[Source data]
*** Begin section ***
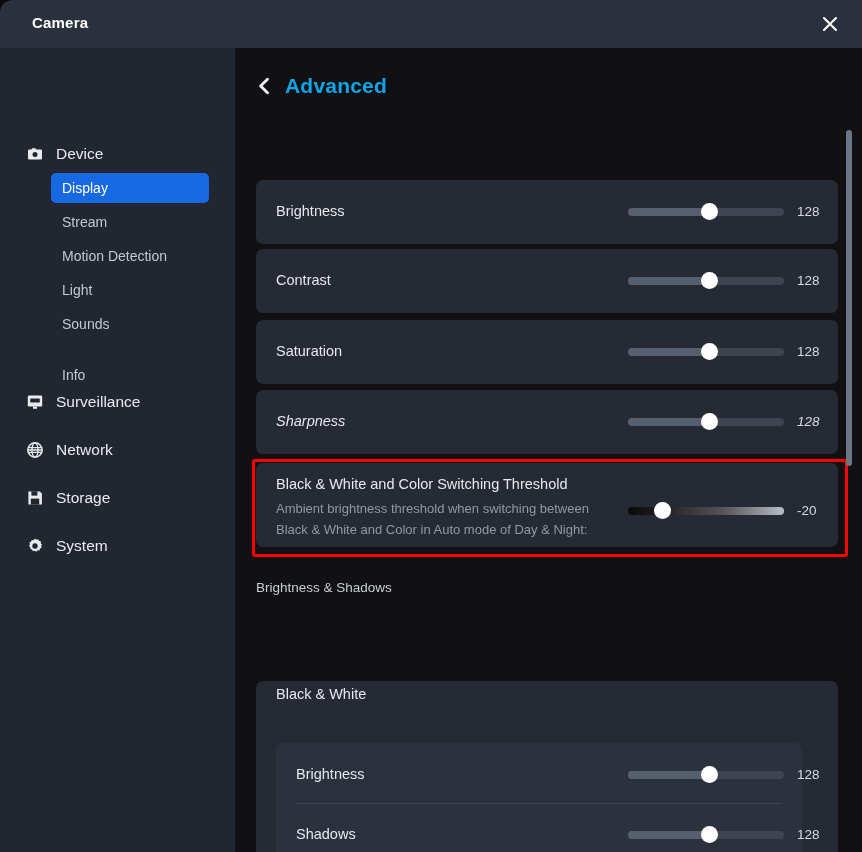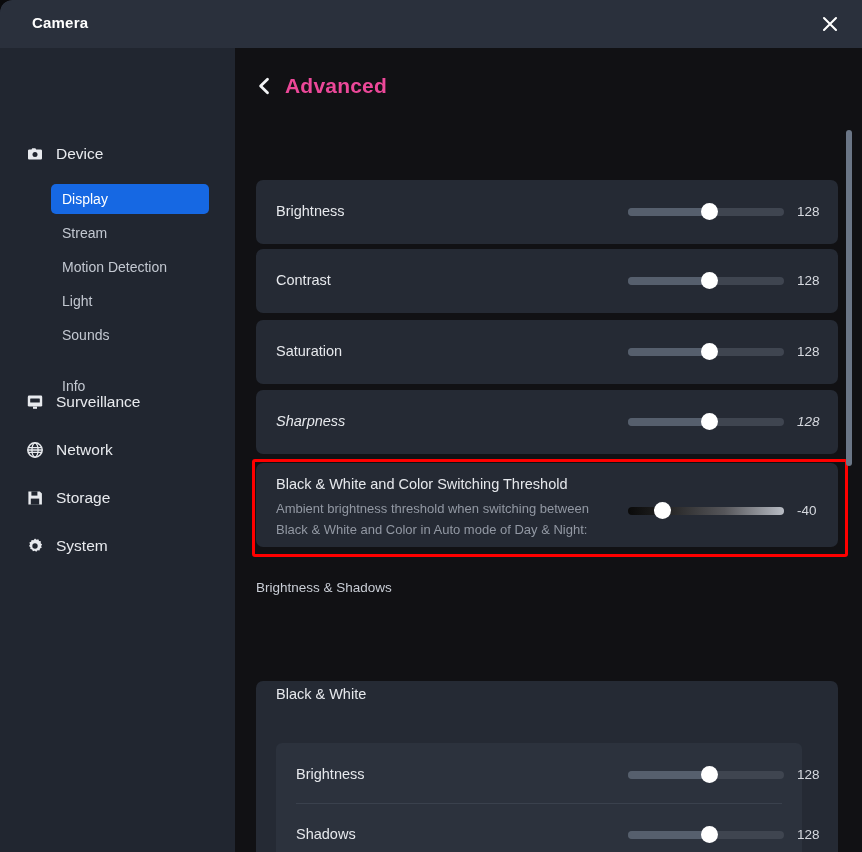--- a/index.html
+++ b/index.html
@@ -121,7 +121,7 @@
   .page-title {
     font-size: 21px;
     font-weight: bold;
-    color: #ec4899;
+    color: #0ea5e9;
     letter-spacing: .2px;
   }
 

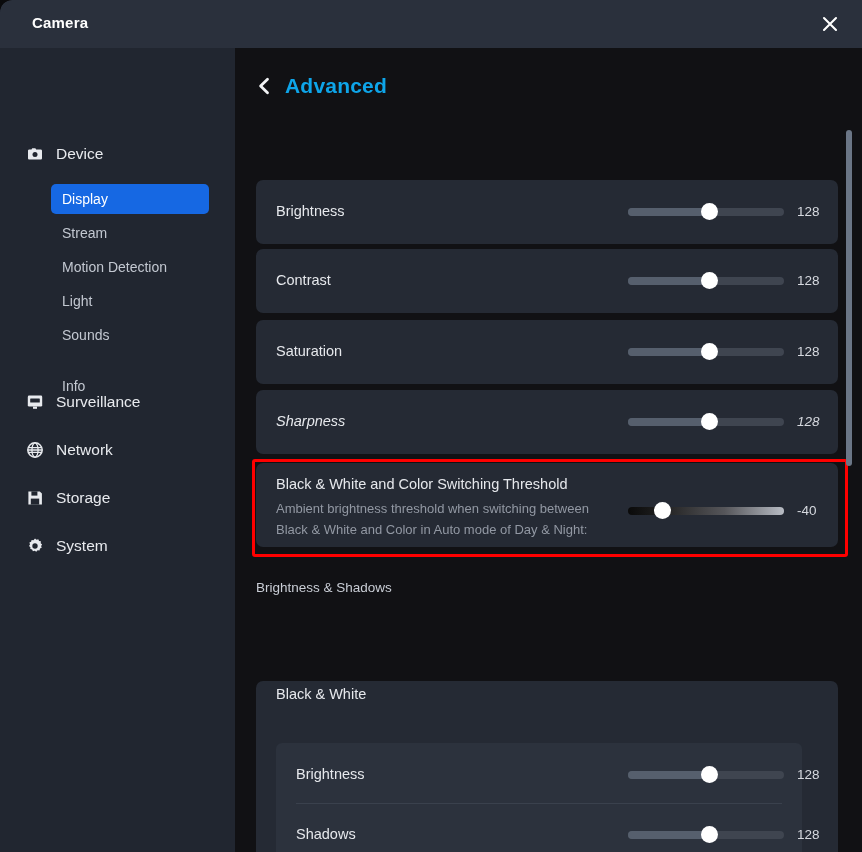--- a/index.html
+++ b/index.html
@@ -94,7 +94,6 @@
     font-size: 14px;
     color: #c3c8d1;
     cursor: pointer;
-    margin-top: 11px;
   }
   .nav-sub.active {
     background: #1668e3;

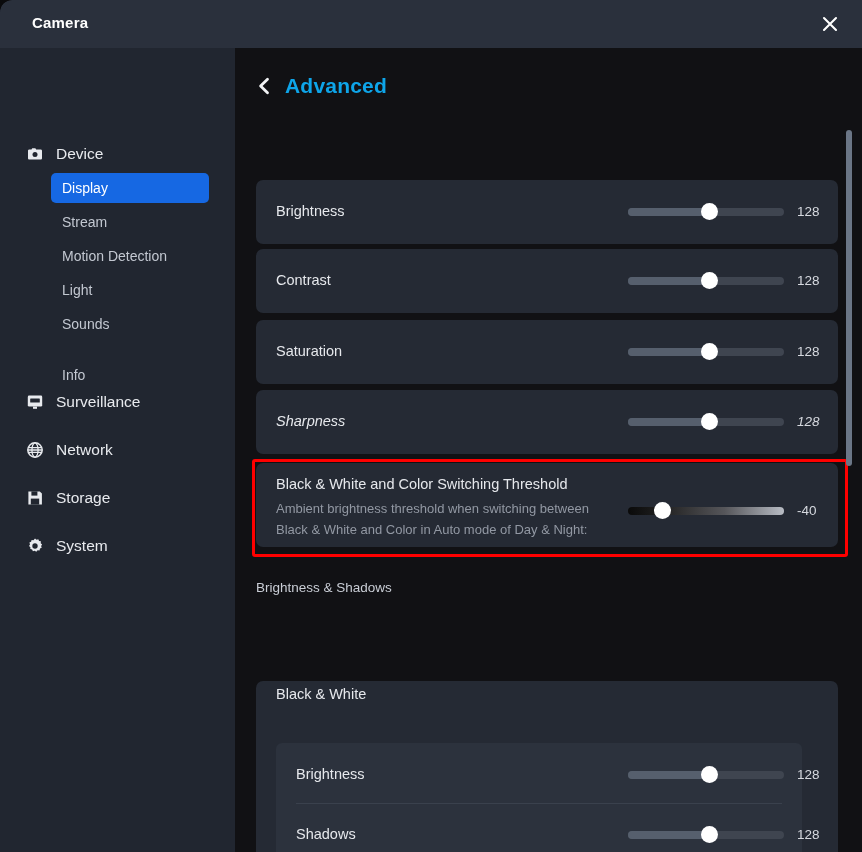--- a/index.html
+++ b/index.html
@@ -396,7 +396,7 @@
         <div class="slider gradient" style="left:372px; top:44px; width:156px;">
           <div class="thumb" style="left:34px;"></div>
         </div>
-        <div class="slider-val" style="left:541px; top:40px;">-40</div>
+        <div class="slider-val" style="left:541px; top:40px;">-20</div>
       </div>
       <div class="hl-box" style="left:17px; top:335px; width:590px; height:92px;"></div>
*** End section ***
▶ [Task to complete]
Return every record exactly, minus the pictures.

▶ [Expected answer]
--- a/index.html
+++ b/index.html
@@ -121,7 +121,7 @@
   .page-title {
     font-size: 21px;
     font-weight: bold;
-    color: #ec4899;
+    color: #0ea5e9;
     letter-spacing: .2px;
   }
 

--- a/index.html
+++ b/index.html
@@ -94,7 +94,6 @@
     font-size: 14px;
     color: #c3c8d1;
     cursor: pointer;
-    margin-top: 11px;
   }
   .nav-sub.active {
     background: #1668e3;

--- a/index.html
+++ b/index.html
@@ -396,7 +396,7 @@
         <div class="slider gradient" style="left:372px; top:44px; width:156px;">
           <div class="thumb" style="left:34px;"></div>
         </div>
-        <div class="slider-val" style="left:541px; top:40px;">-40</div>
+        <div class="slider-val" style="left:541px; top:40px;">-20</div>
       </div>
       <div class="hl-box" style="left:17px; top:335px; width:590px; height:92px;"></div>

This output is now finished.